Prompt ::
The required output is the exact run of lines in the listing below from the line holding "background: #4d7c0f ->" through the line holding "html: none ->", with no pictures.

**** Record set ****

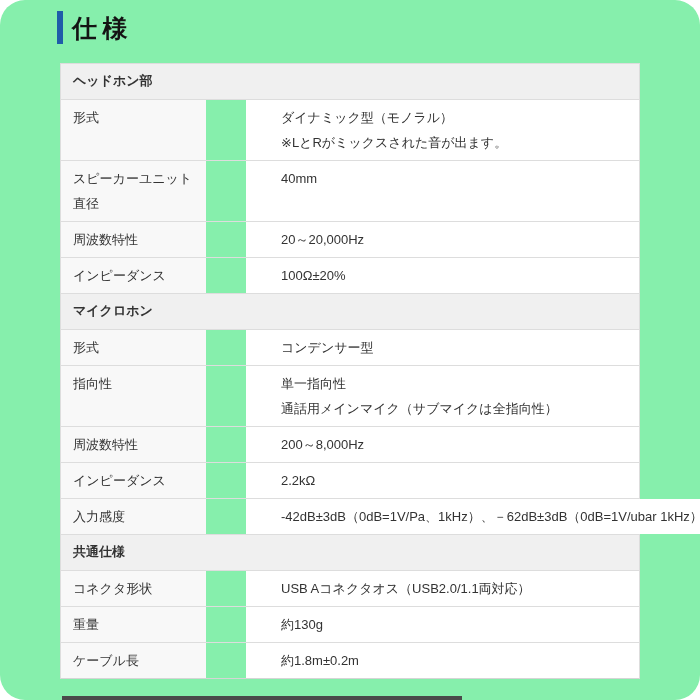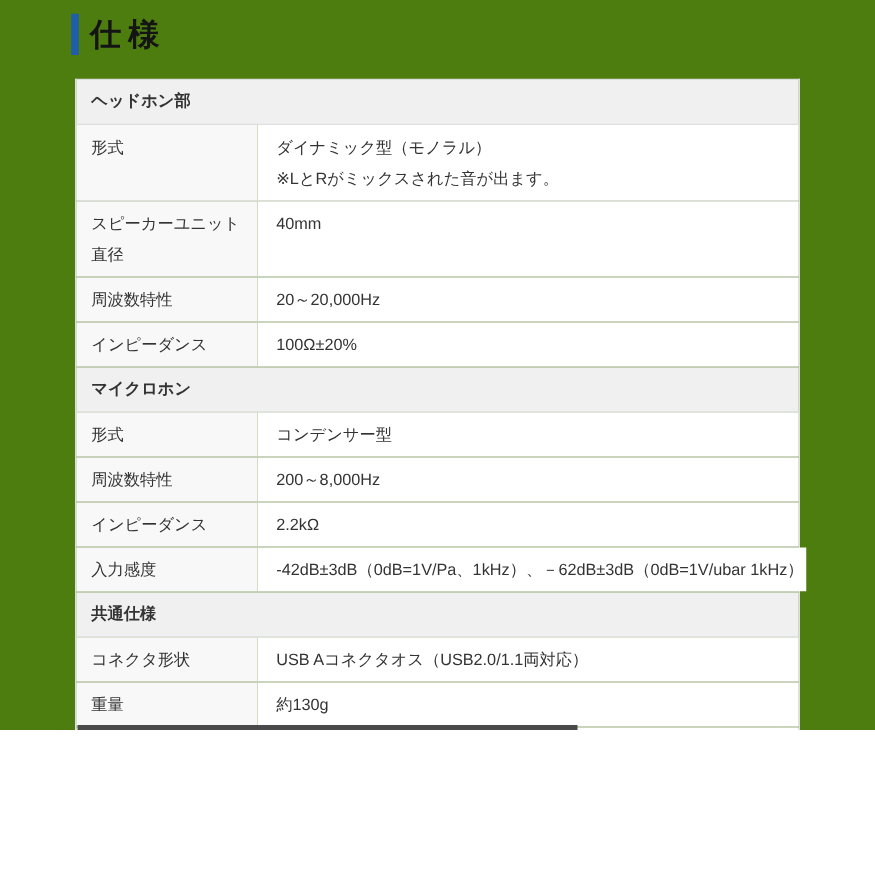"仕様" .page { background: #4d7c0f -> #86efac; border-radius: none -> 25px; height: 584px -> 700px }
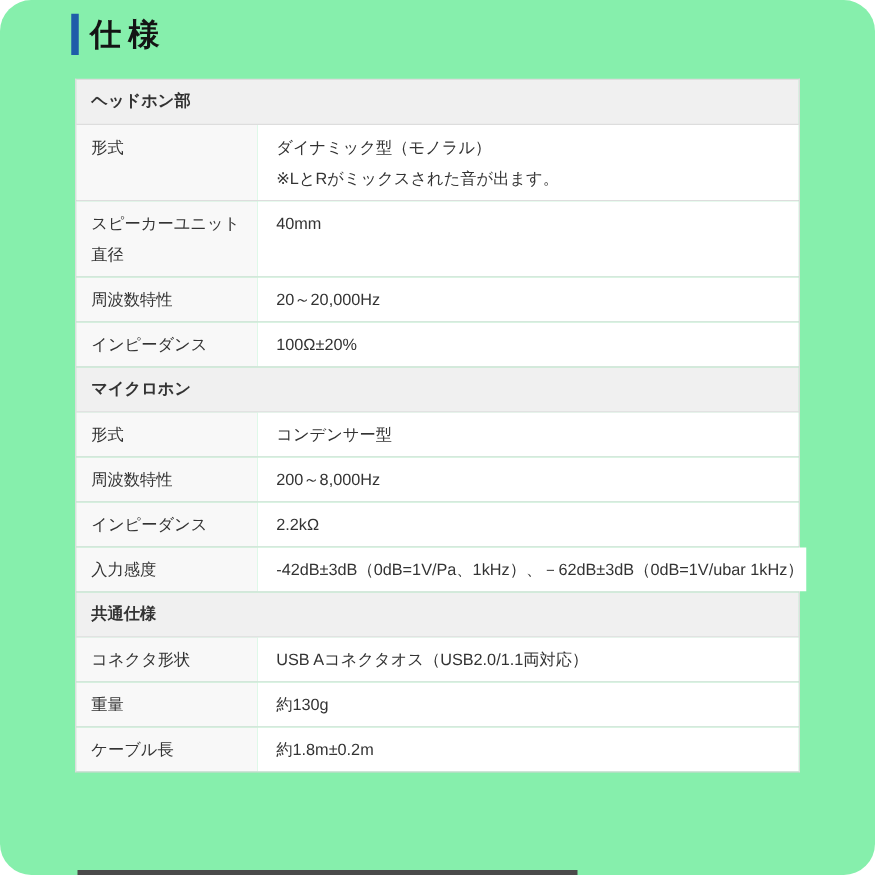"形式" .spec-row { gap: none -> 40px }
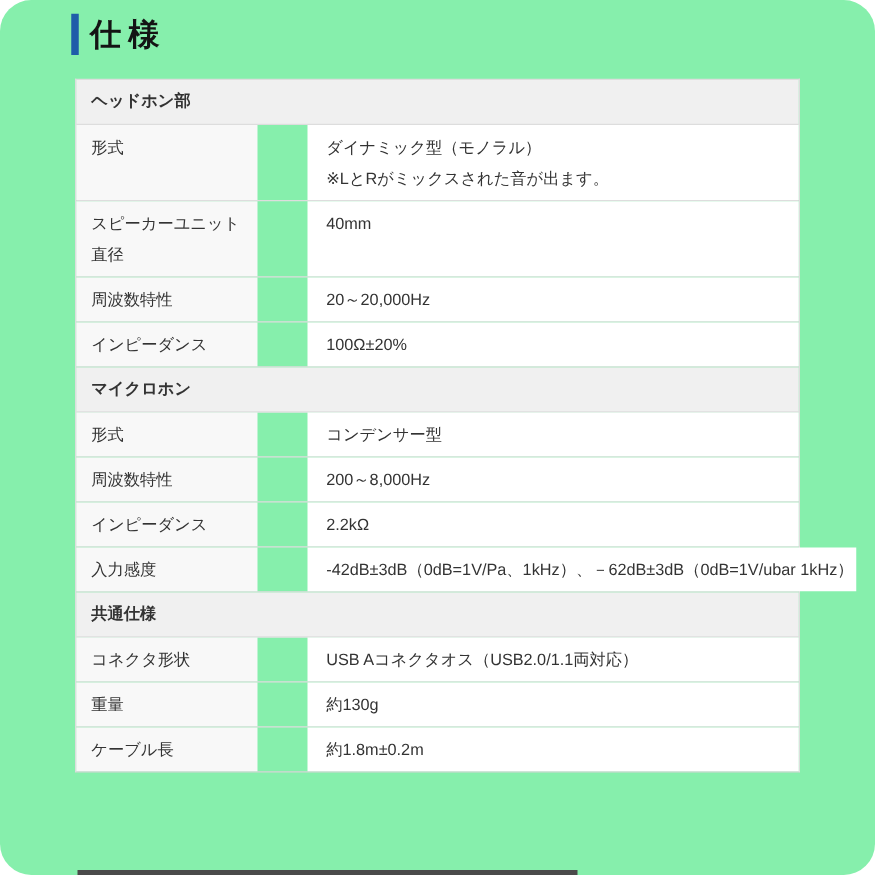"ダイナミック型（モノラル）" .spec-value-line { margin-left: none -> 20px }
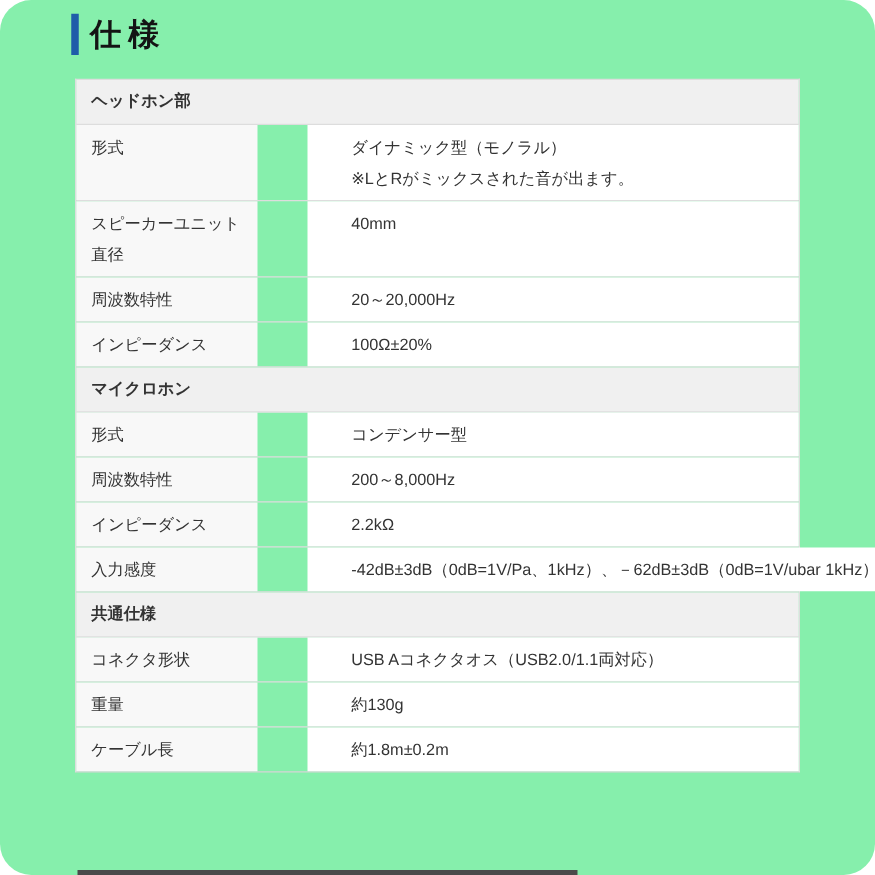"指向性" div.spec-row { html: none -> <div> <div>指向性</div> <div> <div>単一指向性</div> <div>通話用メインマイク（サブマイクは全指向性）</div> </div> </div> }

****
**** Record set ****

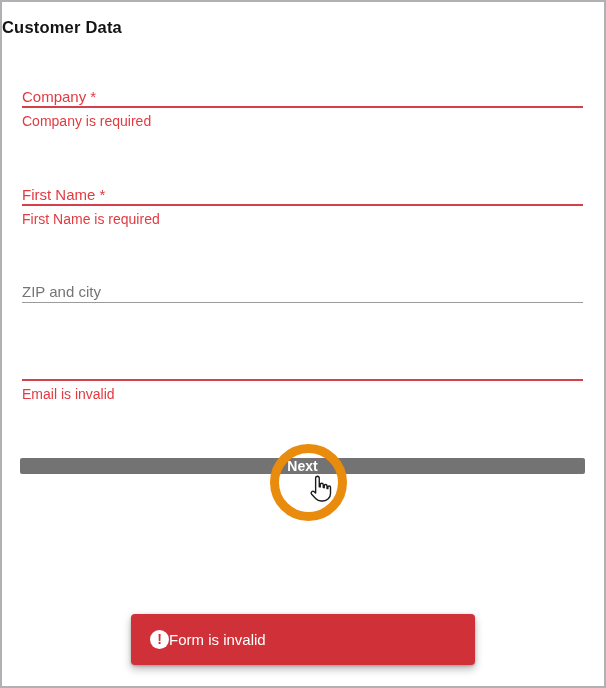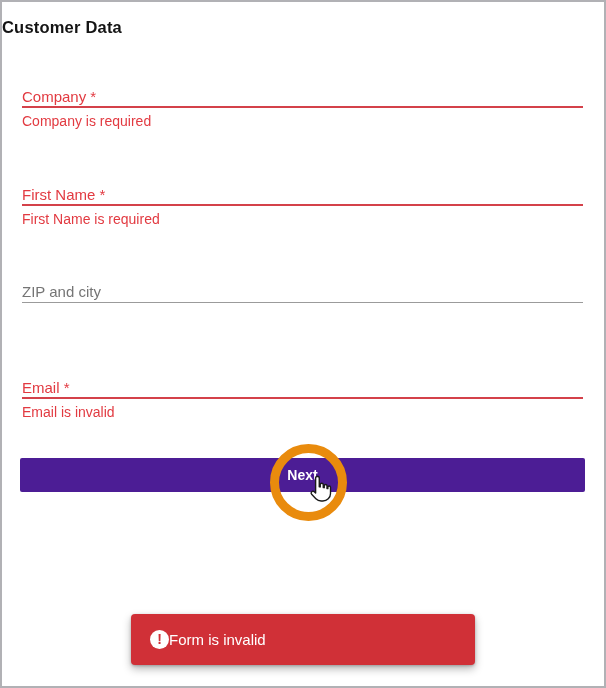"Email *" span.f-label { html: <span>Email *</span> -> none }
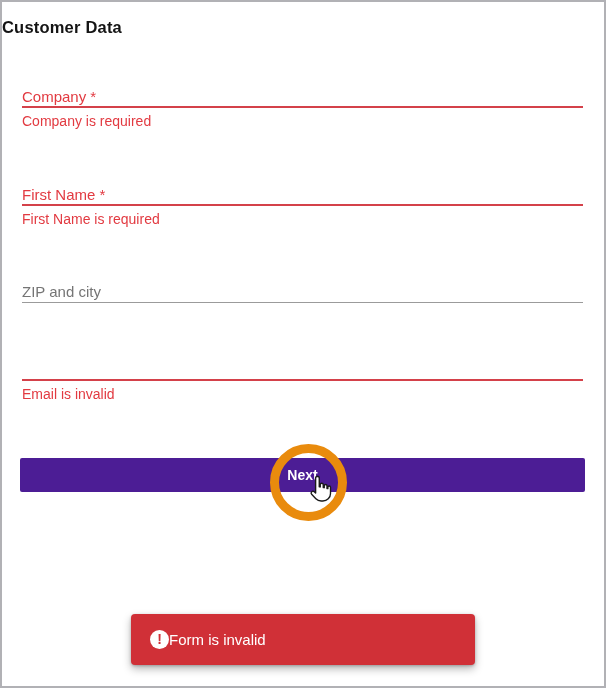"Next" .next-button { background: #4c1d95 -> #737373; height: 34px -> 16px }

****
**** Record set ****

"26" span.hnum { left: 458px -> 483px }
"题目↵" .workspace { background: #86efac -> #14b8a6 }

****

Solution to the problem ::
"仕様" .page { background: #4d7c0f -> #86efac; border-radius: none -> 25px; height: 584px -> 700px }
"形式" .spec-row { gap: none -> 40px }
"ダイナミック型（モノラル）" .spec-value-line { margin-left: none -> 20px }
"指向性" div.spec-row { html: none -> <div> <div>指向性</div> <div> <div>単一指向性</div> <div>通話用メインマイク（サブマイクは全指向性）</div> </div> </div> }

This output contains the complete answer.